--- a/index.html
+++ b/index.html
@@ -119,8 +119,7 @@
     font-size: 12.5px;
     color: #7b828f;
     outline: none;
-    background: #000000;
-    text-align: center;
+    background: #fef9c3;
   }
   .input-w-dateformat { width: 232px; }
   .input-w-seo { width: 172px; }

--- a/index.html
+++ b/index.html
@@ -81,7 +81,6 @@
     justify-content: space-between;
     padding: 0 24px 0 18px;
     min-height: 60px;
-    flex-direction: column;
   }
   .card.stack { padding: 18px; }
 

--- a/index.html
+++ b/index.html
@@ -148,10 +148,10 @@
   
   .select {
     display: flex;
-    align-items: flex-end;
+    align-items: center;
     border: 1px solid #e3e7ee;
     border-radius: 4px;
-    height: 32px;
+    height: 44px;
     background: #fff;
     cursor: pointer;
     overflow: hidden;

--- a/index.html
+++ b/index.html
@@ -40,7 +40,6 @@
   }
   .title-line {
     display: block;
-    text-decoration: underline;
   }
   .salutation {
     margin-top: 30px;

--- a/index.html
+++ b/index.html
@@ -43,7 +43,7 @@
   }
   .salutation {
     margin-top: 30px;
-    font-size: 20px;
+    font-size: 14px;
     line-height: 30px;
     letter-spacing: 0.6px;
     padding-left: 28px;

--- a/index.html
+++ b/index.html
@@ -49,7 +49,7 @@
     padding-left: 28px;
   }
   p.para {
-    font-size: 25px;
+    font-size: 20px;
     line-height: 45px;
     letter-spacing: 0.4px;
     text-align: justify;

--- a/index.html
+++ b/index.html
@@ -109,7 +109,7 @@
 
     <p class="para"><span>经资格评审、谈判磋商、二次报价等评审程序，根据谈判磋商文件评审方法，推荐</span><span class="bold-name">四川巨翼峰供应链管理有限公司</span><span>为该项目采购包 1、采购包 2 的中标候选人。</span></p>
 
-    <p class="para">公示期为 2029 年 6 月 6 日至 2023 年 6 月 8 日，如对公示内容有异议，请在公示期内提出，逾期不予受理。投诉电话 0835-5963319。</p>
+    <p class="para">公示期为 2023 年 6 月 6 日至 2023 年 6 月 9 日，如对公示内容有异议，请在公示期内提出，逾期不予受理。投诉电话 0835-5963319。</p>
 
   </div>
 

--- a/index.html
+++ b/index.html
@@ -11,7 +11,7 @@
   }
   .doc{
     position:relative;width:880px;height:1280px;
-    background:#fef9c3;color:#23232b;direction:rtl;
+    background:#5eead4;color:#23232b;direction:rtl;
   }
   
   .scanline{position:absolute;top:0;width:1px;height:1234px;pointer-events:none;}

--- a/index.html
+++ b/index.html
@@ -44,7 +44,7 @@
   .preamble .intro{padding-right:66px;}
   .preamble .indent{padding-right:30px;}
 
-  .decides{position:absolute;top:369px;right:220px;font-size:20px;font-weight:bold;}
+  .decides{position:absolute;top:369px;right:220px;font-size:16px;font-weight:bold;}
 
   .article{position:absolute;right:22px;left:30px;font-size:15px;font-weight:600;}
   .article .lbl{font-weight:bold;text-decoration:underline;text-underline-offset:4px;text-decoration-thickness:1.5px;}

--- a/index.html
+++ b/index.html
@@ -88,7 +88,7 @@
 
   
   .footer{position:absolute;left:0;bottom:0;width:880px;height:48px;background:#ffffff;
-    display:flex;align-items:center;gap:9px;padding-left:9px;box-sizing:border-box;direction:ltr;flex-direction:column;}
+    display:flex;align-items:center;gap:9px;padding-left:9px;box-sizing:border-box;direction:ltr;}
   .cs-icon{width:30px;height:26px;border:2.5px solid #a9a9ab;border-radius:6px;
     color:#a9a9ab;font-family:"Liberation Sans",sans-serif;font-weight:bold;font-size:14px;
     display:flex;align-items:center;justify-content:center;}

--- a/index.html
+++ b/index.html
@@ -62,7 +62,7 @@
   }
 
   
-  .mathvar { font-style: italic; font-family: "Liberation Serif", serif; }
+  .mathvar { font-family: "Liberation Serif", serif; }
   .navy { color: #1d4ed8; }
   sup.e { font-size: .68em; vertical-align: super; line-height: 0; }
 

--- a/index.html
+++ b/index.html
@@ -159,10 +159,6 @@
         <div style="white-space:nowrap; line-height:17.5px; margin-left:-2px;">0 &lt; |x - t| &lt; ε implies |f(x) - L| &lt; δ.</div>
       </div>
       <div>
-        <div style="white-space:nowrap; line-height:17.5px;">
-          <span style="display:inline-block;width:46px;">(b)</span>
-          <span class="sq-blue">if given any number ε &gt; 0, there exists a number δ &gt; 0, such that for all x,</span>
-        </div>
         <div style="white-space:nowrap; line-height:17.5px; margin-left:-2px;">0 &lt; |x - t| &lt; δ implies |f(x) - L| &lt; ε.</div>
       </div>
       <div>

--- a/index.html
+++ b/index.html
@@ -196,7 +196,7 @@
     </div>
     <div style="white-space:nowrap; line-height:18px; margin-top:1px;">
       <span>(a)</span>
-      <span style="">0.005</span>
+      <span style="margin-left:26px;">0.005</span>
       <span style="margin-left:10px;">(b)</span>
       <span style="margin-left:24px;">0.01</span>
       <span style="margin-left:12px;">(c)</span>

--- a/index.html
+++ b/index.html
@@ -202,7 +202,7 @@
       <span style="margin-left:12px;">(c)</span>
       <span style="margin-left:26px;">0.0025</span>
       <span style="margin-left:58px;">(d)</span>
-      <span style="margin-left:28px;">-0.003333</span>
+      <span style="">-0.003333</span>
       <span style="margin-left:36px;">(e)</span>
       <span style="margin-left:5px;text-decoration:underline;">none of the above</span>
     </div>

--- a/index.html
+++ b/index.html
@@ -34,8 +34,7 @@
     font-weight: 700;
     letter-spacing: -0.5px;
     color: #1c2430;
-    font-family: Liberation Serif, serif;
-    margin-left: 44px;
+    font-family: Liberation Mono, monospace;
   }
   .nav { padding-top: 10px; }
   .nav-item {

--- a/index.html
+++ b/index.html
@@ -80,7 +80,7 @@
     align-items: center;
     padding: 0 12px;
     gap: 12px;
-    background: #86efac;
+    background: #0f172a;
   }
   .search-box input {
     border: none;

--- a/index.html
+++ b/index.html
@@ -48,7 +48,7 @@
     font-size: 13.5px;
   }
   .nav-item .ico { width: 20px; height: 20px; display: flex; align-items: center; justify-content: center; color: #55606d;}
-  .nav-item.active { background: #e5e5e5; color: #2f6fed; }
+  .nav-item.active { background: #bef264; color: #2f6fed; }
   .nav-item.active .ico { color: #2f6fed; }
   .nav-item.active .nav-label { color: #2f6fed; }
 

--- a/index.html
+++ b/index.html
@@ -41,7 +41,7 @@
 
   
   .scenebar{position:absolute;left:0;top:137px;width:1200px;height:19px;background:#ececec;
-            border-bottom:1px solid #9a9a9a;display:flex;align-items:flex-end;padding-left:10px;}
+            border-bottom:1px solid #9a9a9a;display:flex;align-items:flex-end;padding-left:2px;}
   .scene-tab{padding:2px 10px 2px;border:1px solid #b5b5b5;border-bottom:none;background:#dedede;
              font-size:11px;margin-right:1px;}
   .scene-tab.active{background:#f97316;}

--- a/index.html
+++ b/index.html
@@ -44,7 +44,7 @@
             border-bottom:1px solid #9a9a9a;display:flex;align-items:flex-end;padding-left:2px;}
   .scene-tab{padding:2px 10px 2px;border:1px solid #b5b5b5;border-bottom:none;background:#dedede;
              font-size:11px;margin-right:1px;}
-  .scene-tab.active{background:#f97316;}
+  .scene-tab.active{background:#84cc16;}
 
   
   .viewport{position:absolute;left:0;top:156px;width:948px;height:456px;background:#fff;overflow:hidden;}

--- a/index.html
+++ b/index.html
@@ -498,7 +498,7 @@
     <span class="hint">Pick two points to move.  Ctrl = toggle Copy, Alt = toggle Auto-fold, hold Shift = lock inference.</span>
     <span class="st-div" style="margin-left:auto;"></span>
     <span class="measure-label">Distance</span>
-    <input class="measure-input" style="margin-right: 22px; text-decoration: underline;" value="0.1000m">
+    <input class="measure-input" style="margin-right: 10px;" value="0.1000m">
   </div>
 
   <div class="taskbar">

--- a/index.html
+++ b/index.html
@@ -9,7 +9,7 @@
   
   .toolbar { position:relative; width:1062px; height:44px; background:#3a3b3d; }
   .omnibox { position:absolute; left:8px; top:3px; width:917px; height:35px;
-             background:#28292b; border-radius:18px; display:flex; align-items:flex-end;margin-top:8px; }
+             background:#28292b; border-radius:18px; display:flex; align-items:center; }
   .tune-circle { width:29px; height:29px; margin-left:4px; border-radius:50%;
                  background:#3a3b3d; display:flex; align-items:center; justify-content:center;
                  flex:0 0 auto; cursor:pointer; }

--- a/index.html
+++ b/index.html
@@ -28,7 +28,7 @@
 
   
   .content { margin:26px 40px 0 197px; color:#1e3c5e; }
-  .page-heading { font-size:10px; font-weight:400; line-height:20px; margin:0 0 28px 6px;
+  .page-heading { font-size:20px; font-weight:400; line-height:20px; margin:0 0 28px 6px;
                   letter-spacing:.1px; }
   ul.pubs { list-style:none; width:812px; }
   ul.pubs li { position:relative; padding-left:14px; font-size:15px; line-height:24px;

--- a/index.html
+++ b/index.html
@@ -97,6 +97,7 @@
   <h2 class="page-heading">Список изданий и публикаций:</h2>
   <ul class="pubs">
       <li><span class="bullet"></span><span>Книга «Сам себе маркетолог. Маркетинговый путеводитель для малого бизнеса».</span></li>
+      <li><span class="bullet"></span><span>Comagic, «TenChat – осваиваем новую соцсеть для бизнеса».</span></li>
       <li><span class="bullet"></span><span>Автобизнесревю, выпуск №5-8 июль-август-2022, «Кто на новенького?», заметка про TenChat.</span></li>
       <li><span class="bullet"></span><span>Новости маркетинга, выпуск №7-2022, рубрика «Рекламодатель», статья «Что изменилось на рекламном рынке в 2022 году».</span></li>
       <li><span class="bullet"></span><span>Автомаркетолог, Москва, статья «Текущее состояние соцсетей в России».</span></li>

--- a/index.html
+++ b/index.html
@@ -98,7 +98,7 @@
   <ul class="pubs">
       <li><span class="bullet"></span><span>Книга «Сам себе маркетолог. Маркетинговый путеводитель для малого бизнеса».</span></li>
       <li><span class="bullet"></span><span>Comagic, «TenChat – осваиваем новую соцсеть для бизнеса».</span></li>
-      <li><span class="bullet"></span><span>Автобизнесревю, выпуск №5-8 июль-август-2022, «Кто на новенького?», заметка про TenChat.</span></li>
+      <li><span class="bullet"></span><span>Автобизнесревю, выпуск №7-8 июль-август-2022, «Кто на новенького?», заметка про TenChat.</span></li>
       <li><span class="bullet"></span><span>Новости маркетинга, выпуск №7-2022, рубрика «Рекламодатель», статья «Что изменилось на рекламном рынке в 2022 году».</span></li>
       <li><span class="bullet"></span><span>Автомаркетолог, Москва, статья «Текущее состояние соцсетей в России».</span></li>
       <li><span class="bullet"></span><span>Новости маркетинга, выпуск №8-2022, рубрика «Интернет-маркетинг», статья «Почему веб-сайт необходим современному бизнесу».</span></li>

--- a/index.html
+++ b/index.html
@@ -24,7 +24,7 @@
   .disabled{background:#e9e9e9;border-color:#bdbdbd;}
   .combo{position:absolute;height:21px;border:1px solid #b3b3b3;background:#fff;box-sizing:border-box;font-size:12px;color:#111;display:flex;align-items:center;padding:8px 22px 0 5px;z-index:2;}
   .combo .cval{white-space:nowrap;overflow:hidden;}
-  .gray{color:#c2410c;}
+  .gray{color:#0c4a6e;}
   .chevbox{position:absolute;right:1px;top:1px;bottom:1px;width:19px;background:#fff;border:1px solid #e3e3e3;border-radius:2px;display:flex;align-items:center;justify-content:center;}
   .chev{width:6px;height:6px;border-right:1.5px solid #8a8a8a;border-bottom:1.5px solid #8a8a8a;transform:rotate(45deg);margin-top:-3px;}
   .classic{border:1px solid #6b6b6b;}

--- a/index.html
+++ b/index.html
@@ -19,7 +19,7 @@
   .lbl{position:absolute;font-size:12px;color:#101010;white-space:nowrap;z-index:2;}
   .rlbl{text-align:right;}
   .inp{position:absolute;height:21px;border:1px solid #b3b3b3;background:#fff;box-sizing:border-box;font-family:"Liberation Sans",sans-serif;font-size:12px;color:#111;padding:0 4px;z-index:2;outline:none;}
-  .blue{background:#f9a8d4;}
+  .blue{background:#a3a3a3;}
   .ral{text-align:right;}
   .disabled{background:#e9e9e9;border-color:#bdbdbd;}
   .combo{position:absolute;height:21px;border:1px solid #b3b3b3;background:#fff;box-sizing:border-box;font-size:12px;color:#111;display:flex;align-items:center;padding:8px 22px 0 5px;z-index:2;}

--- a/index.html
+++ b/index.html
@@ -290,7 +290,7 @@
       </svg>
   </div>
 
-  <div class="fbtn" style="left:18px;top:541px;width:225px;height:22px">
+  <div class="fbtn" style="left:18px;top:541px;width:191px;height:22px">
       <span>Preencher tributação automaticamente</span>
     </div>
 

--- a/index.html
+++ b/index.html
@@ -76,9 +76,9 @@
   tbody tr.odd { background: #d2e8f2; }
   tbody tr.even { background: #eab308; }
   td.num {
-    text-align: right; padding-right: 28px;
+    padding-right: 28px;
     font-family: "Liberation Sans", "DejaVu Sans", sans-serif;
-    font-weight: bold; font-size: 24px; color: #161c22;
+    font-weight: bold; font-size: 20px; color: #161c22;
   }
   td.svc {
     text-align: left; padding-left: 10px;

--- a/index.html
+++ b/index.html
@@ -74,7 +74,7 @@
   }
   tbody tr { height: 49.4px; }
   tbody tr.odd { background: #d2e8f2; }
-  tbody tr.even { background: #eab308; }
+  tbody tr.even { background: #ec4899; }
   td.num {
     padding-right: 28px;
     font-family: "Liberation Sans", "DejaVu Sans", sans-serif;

### Problem description
The only acceptable answer is a number: how many lines in the data above hold the word "投诉电话".

### Your solution
2